Data for review Start Marker

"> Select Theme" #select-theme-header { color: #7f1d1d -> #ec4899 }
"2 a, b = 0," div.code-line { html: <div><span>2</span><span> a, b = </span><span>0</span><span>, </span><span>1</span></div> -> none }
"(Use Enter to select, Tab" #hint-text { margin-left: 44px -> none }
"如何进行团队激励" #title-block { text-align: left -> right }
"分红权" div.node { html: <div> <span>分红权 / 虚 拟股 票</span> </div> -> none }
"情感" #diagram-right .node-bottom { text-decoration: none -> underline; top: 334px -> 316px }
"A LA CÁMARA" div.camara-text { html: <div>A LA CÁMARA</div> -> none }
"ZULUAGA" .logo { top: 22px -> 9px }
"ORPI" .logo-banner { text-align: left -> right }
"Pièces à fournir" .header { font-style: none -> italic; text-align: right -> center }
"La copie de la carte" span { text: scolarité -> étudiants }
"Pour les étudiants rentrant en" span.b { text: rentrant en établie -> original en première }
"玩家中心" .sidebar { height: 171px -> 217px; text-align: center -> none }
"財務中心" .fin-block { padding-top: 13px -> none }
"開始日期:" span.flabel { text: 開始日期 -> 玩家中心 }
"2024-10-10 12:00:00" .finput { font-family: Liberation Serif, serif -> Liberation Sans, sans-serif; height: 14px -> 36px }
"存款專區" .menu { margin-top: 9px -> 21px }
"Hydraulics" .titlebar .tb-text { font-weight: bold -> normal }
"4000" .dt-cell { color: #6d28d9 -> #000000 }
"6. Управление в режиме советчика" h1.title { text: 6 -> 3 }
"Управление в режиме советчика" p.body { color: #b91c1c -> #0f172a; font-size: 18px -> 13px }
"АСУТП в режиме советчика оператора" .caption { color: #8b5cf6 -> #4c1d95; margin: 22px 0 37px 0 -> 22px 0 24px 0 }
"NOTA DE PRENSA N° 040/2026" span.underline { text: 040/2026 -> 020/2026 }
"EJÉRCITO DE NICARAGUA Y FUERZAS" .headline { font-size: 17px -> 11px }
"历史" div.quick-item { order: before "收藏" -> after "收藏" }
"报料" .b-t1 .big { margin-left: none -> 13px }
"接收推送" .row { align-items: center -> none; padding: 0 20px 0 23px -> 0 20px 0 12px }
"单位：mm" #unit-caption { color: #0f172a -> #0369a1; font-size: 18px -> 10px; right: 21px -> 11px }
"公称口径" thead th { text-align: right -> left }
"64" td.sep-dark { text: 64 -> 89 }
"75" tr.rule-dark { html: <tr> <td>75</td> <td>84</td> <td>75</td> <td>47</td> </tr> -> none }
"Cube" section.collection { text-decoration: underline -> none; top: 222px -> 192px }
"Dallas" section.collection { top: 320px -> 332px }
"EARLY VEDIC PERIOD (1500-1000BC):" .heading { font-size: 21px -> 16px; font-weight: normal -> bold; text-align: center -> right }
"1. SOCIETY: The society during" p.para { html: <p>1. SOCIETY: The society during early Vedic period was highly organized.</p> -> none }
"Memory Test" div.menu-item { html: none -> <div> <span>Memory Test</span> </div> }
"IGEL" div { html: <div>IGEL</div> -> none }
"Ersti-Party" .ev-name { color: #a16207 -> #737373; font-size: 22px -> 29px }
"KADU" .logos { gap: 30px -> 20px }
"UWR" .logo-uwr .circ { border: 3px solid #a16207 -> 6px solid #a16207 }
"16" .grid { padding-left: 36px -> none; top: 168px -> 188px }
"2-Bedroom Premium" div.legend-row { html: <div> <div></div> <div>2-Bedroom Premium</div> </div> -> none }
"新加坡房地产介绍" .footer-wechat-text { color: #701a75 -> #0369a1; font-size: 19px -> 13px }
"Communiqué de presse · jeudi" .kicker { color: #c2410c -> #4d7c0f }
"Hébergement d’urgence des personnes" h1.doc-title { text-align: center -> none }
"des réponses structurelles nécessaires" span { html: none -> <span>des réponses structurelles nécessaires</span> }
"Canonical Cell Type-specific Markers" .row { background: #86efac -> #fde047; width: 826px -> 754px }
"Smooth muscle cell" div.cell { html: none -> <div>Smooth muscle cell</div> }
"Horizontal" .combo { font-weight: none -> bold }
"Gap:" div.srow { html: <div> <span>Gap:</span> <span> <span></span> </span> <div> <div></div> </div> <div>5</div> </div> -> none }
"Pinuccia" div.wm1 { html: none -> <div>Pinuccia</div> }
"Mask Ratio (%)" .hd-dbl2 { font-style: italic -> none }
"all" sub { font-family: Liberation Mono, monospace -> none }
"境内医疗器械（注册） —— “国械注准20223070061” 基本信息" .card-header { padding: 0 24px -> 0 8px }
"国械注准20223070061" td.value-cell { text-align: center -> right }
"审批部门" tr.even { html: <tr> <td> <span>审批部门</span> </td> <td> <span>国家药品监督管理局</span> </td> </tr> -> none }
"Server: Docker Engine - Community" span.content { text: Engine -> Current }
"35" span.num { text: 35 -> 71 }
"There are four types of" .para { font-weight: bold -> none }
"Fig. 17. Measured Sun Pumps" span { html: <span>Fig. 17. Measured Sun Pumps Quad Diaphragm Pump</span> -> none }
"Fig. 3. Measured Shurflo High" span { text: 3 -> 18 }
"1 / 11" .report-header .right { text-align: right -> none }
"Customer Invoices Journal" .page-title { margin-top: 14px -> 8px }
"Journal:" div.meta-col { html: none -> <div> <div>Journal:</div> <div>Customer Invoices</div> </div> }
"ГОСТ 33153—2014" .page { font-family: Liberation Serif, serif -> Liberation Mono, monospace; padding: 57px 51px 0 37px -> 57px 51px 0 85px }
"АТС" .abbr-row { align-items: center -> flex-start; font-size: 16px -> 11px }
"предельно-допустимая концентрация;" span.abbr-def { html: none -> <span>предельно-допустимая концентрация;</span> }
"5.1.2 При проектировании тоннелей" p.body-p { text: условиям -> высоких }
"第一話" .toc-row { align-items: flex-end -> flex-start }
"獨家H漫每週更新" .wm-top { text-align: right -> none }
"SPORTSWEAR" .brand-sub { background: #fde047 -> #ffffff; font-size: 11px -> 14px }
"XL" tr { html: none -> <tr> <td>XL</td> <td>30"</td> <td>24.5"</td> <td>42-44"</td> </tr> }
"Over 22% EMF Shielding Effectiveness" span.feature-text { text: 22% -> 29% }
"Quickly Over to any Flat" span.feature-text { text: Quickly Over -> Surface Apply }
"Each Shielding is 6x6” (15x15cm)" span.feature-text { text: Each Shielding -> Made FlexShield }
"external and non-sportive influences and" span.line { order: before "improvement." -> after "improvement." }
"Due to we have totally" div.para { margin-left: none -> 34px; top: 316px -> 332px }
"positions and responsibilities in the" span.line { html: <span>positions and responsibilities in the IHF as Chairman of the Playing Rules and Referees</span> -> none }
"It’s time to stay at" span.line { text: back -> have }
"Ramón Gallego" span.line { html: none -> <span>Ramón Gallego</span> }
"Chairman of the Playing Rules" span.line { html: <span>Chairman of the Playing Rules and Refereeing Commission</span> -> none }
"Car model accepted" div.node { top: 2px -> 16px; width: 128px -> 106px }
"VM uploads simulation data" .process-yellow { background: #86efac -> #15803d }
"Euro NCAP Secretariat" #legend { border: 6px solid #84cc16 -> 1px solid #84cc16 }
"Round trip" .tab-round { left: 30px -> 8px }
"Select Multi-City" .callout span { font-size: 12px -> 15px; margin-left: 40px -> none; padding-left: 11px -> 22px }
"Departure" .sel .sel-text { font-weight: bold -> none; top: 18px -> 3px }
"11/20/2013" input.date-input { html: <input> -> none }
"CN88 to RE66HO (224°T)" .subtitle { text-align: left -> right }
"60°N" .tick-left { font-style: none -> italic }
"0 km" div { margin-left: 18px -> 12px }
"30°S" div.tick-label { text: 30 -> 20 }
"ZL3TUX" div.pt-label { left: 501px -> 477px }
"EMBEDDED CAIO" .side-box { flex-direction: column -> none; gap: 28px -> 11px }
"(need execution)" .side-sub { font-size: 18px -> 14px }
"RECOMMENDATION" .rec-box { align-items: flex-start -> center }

Data for review End Marker

§ **Exercise description**
Looking at the entries above, say how many lines contain the word "dark". Only the number is wanted.

§ **Task solution**
2